▸ Exercise aim:
Return, from the lines below, each one that includes the word "threads".

[Image comparison data]

^^^^

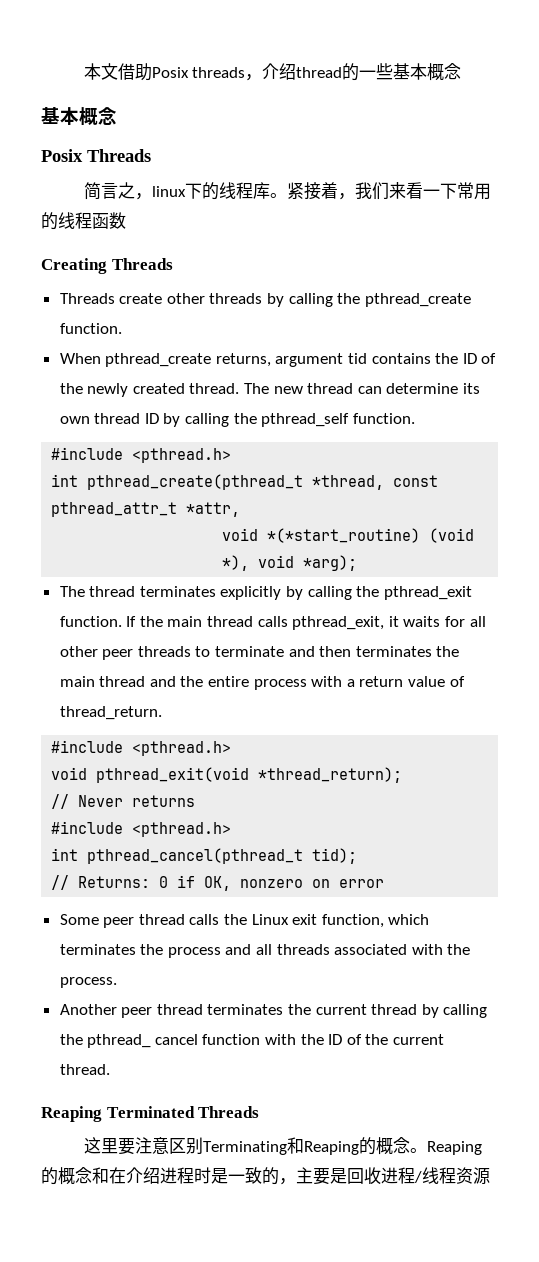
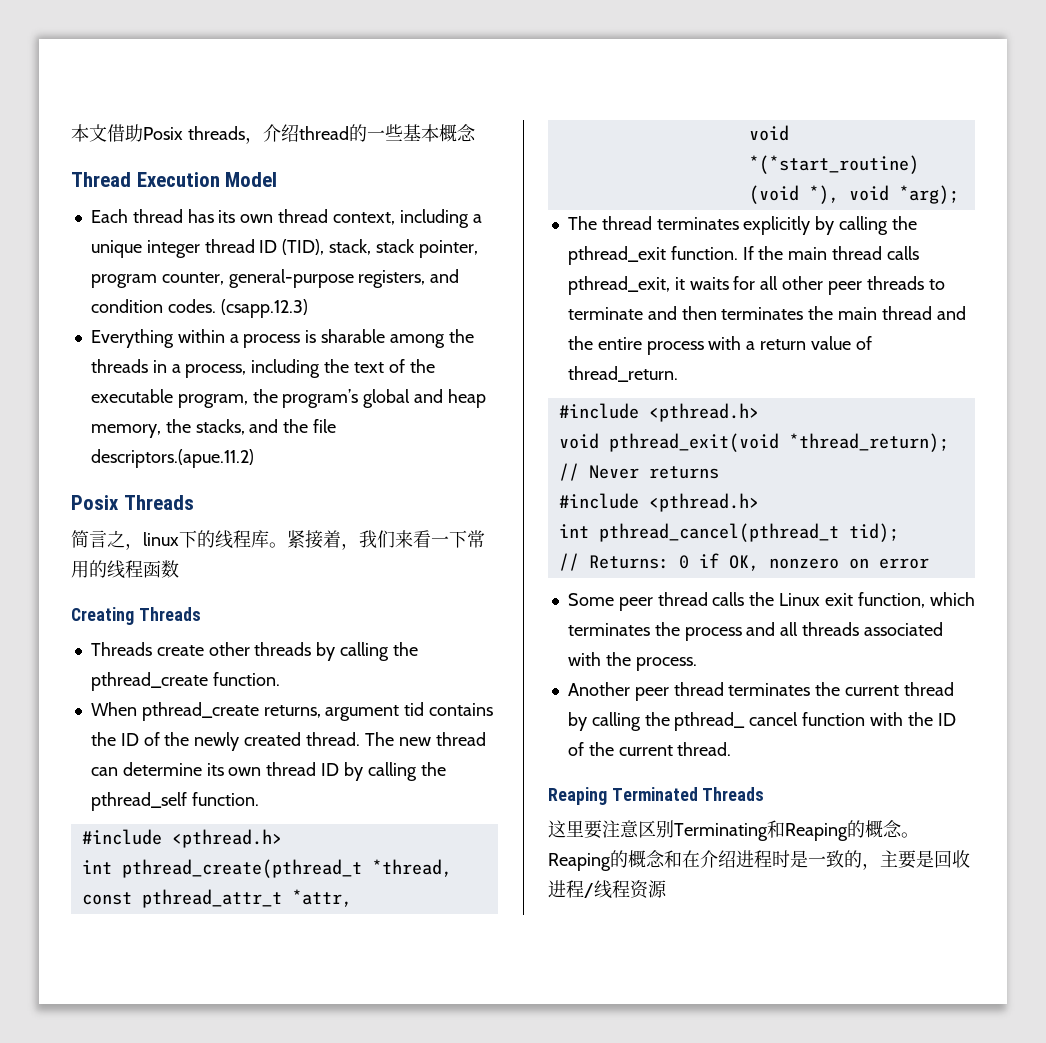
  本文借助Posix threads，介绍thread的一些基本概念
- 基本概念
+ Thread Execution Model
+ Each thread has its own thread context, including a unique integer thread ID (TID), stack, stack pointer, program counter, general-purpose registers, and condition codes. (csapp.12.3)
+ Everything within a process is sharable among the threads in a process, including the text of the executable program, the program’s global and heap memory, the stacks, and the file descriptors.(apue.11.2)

^^^^

▸ Solution below:
  本文借助Posix threads，介绍thread的一些基本概念
+ Everything within a process is sharable among the threads in a process, including the text of the executable program, the program’s global and heap memory, the stacks, and the file descriptors.(apue.11.2)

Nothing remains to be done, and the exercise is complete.